# Pregnant Layla saved from a parking lot - Update



## lmillette (Apr 23, 2012)

For those who didn't see on FB, I thought I would share that Layla has been adopted!! Here is Layla with her new family!! YAY!!










This was the original thread posted by Bron - http://spoiledmaltese.com/forum/55-rescues/118931-pregnant-layla-saved-parking-lot.html


----------



## Furbabies mom (Jul 25, 2011)

Oh that is so great!!!!I am overjoyed!


----------



## michellerobison (Dec 17, 2009)

Aw she is soo lucky,look at all that love!


----------



## cyndrae (Aug 30, 2009)

How wonderful and happy everyone looks!!


----------



## Sylie (Apr 4, 2011)

Good news. Her new family looks so happy.
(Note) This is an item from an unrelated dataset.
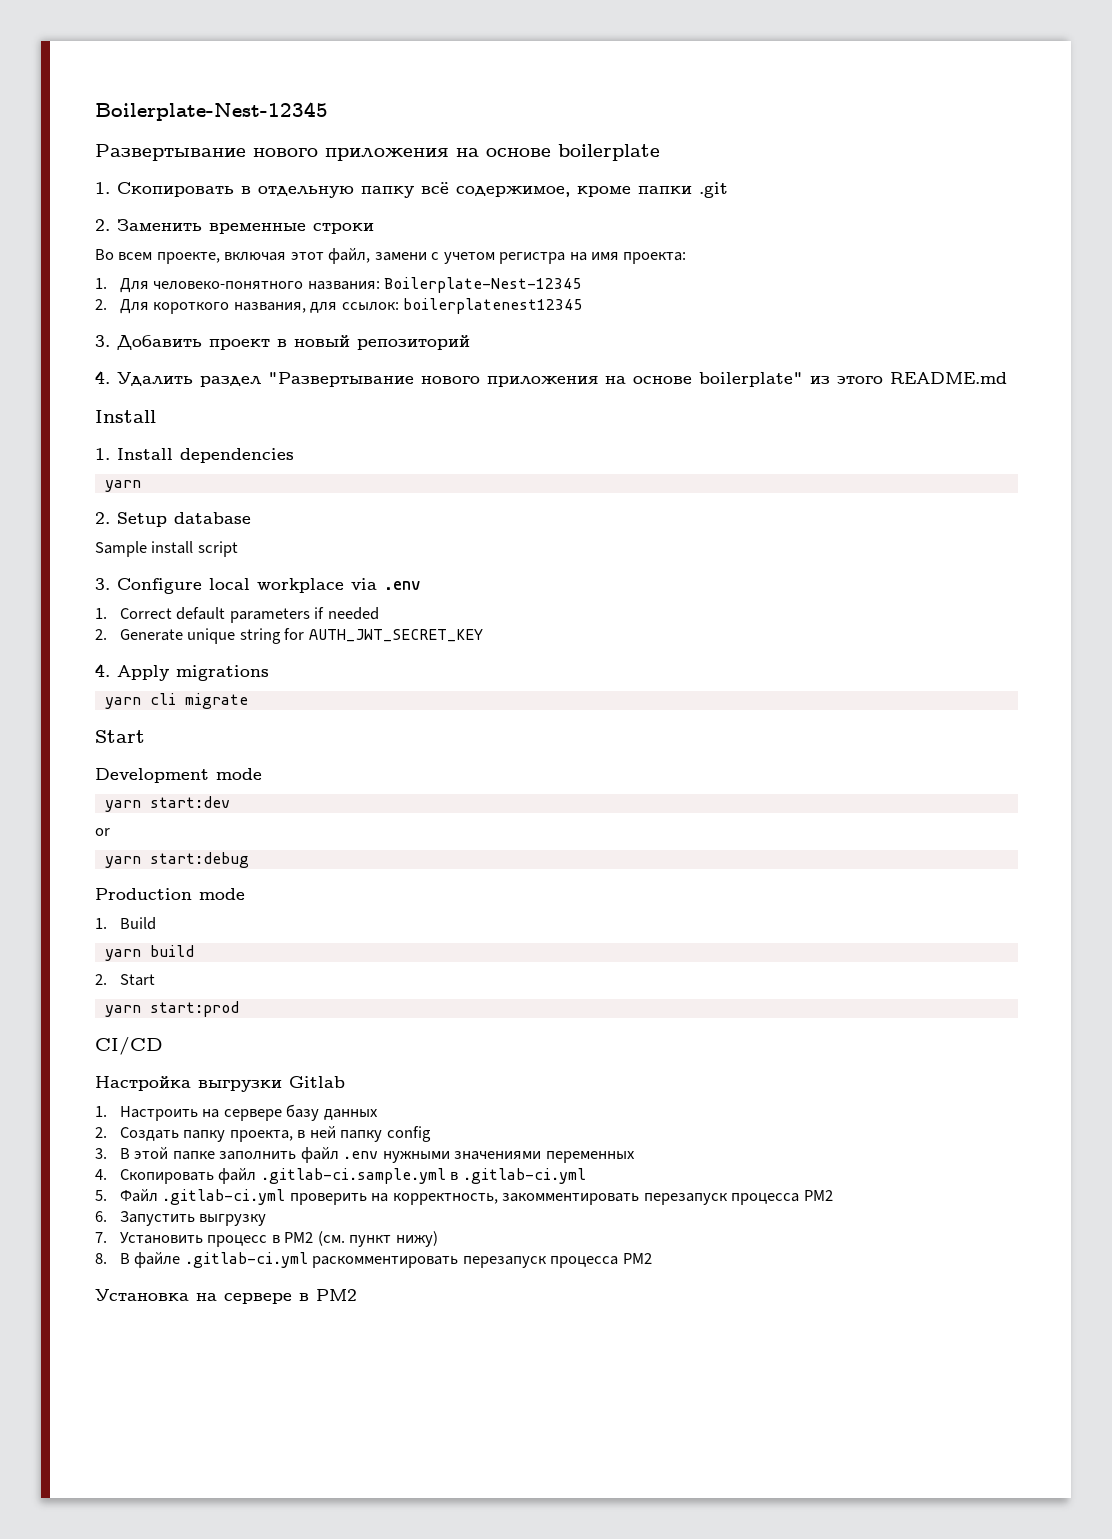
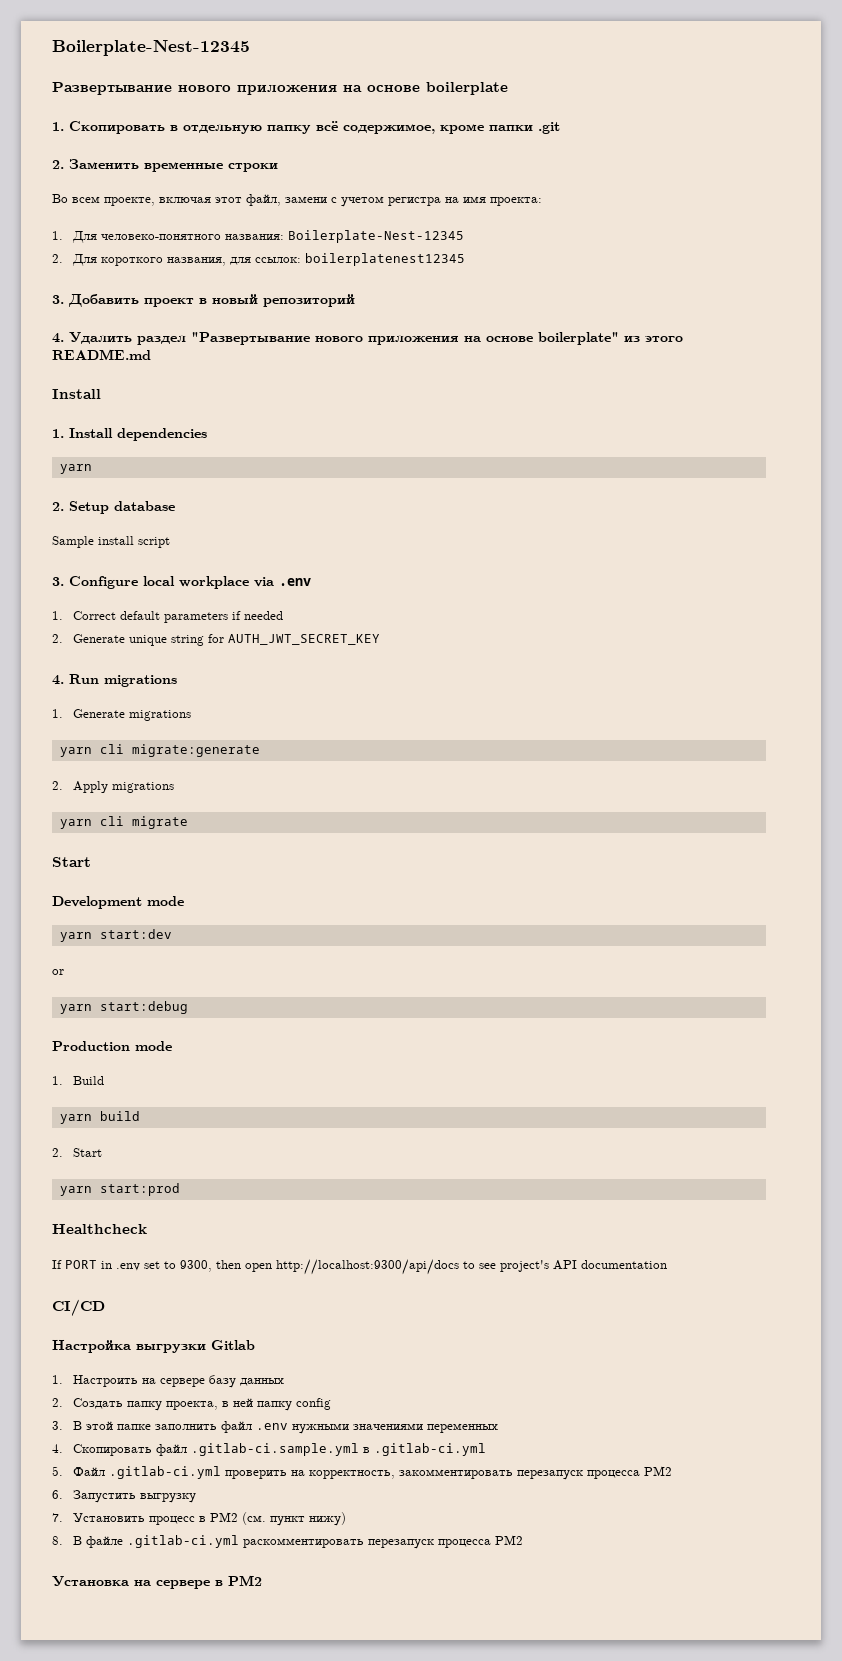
(110, 670) none -> [69,674,177,687] [52,709,191,721] [59,744,260,757] [52,781,63,790] Run migrations // 1. Generate migrations // yarn cli migrate:generate // 2.
(239, 1009) none -> [52,1224,147,1234] [52,1259,667,1275] // Healthcheck // If PORT in .env set to 9300, then open http://localhost:9300/api/docs to see project's API documentation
I am sure that they will have decades of joy.Blessings to all the kind hearts who adopt the needy.


----------



## Zoe's Mom88 (Apr 25, 2011)

Lindsay, thank you so much for sharing that....I usually don't go on Facebook but it seems like I am missing a lot for not going on. I remember watching Layla's rescue from the parking lot and crying like a baby. She was petrified at that time and it is so great to see her with a loving family. These stories make me so very happy. Thanks again for sharing. Yippee!!!!!


----------



## StevieB (Feb 2, 2012)

Hooray!!!! Great news for today! Thanks for sharing.


----------



## Snowbody (Jan 3, 2009)

Saw it on FB too. What a beautiful family. :wub::wub::wub:


----------



## hoaloha (Jan 27, 2012)

A beautiful picture of a wonderful new life  wahoo!


----------



## =supermanskivvies= (Aug 7, 2008)

Aww, so sweet! They look like such a happy family together.


----------



## Snuggle's Mom (Jan 3, 2008)

What wonderful news that Layla now has a forever home with her new family.


----------



## edelweiss (Apr 23, 2010)

Sigh!


----------



## TLR (Nov 13, 2011)

Fantastic!!!!!


----------



## ckanen2n (Jan 2, 2012)

That little girl looks so happy! I was about that same age when I got my first dog! Congratulations on your new family, Layla!!! :aktion033:


----------



## Maglily (Feb 3, 2009)

this is such great news, they look wonderful!


----------



## Kaiser (May 10, 2012)

Hearing a fluff getting rescued is one of the best news there is! Thanks to all who helped her!


----------



## Lacie's Mom (Oct 11, 2006)

This makes my heart happy!!!


----------